Which is a good thing, as the goals the designer has set for himself and Dior are formidable.
“There are new markets to conquer and we are conquering,” he said. “We have the loyal following: We have the mothers, we have their daughters, we have the fashionistas. Now, we’re reaching out to this other echelon of people as more and more stores are arriving. I’ve got to reach out to them, which is a big task. There’s so much — I just see it as the beginning, really.

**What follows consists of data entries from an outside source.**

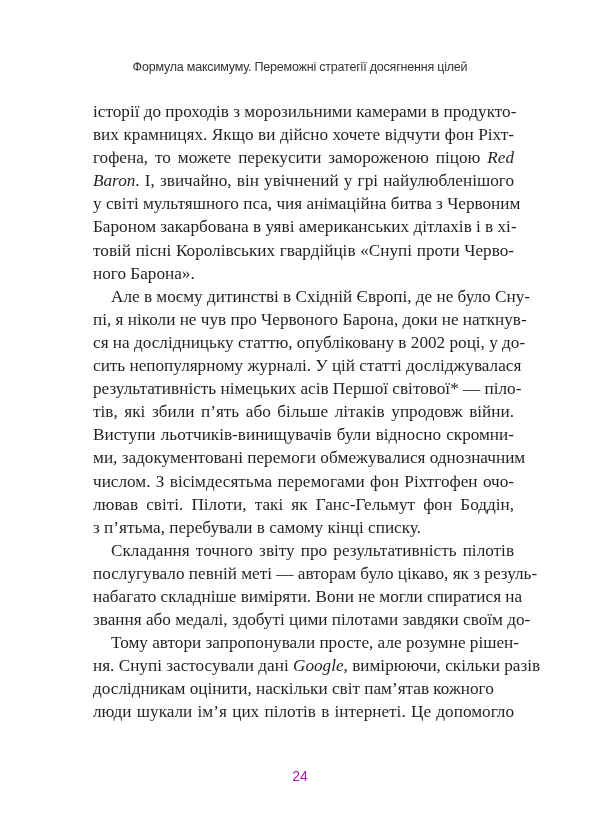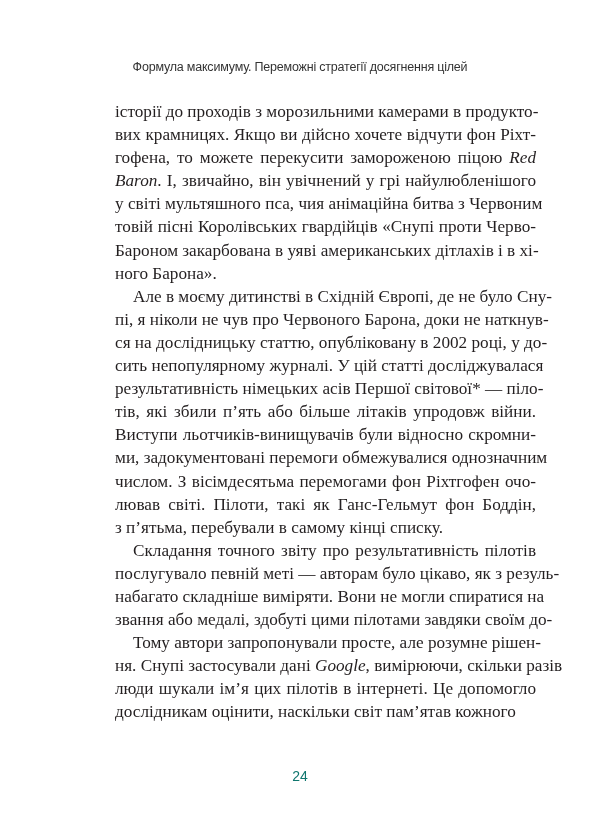--- a/index.html
+++ b/index.html
@@ -19,55 +19,54 @@
       letter-spacing: -0.2px;
       color: #333;
     }
     .text-block {
       position: absolute;
       top: 100px; left: 93px; width: 421px;
       font-family: "Liberation Serif", "DejaVu Serif", serif;
       font-size: 17.2px;
       line-height: 23.1px;
       color: #231f20;
-      margin-left: 22px;
     }
     .line {
       display: block;
       white-space: nowrap;
       text-align: justify;
       text-align-last: justify;
       height: 23.1px;
     }
     .line.last { text-align-last: left; }
     .line.indent { padding-left: 18px; }
     .line i { font-style: italic; }
     .page-number {
       position: absolute;
       top: 768px; left: 0; width: 600px;
       text-align: center;
       font-family: "Liberation Sans", "DejaVu Sans", sans-serif;
       font-size: 14px;
-      color: #0f766e;
+      color: #a21caf;
     }
   </style>
 </head>
 <body>
 
 <div class="running-head">Формула максимуму. Переможні стратегії досягнення цілей</div>
 
 <div class="text-block" id="text-block">
     <div>
       <span class="line"><span>історії до проходів з морозильними камерами в продукто-</span></span>
       <span class="line"><span>вих крамницях. Якщо ви дійсно хочете відчути фон Ріхт-</span></span>
       <span class="line"><span>гофена, то можете перекусити замороженою піцою </span><i>Red</i></span>
       <span class="line"><i>Baron</i><span>. І, звичайно, він увічнений у грі найулюбленішого</span></span>
       <span class="line"><span>у світі мультяшного пса, чия анімаційна битва з Червоним</span></span>
+      <span class="line"><span>Бароном закарбована в уяві американських дітлахів і в хі-</span></span>
       <span class="line"><span>товій пісні Королівських гвардійців «Снупі проти Черво-</span></span>
-      <span class="line"><span>Бароном закарбована в уяві американських дітлахів і в хі-</span></span>
       <span class="line last"><span>ного Барона».</span></span>
     </div>
     <div>
       <span class="line indent"><span>Але в моєму дитинстві в Східній Європі, де не було Сну-</span></span>
       <span class="line"><span>пі, я ніколи не чув про Червоного Барона, доки не наткнув-</span></span>
       <span class="line"><span>ся на дослідницьку статтю, опубліковану в 2002 році, у до-</span></span>
       <span class="line"><span>сить непопулярному журналі. У цій статті досліджувалася</span></span>
       <span class="line"><span>результативність німецьких асів Першої світової* — піло-</span></span>
       <span class="line"><span>тів, які збили п’ять або більше літаків упродовж війни.</span></span>
       <span class="line"><span>Виступи льотчиків-винищувачів були відносно скромни-</span></span>
@@ -78,18 +77,18 @@
     </div>
     <div>
       <span class="line indent"><span>Складання точного звіту про результативність пілотів</span></span>
       <span class="line"><span>послугувало певній меті — авторам було цікаво, як з резуль-</span></span>
       <span class="line"><span>набагато складніше виміряти. Вони не могли спиратися на</span></span>
       <span class="line"><span>звання або медалі, здобуті цими пілотами завдяки своїм до-</span></span>
     </div>
     <div>
       <span class="line indent"><span>Тому автори запропонували просте, але розумне рішен-</span></span>
       <span class="line"><span>ня. Снупі застосували дані </span><i>Google</i><span>, вимірюючи, скільки разів</span></span>
+      <span class="line last"><span>дослідникам оцінити, наскільки світ пам’ятав кожного</span></span>
       <span class="line"><span>люди шукали ім’я цих пілотів в інтернеті. Це допомогло</span></span>
-      <span class="line last"><span>дослідникам оцінити, наскільки світ пам’ятав кожного</span></span>
     </div>
   </div>
 
 <div class="page-number">24</div>
 
 </body></html>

I’m looking forward to the next 10 years.”
For the record, Galliano swept aside persistent rumors of a simmering rivalry with Slimane, saying that he once wore a black Yves Saint Laurent suit by Slimane to take his bow at Dior and suggested Arnault snap up the design talent. “I just thought this guy knew where men’s wear was going and what was right at the time,” said Galliano. “I heavily advised that he was the right one at the time for that job.”
The odd tailored ensemble aside, Galliano is usually seen in more outlandish attire — a little-known similarity between himself and the house founder.
Archival pictures show Dior arriving at a 1949 ball in Paris given by Etienne de Beaumont dressed as a sort of “lion king,” complete with a staff and flowing robes. Galliano said his own chameleon ways are related to the creative process, as he and members of his team immerse themselves in the themes and story lines of his next collection. “I’m living it, I’m breathing it. Inevitably, if it’s right, you become it,” he said. “But I don’t sit for hours planning this outfit.”
Any other big misconceptions about John Galliano? “Yes,” he said. “I don’t spend all my life at the gym. I’m not constantly at the hairdresser’s changing the color of my hair. And I’m not constantly on a camel on research because if I was, I wouldn’t have achieved what I’ve achieved in the last 10 years.”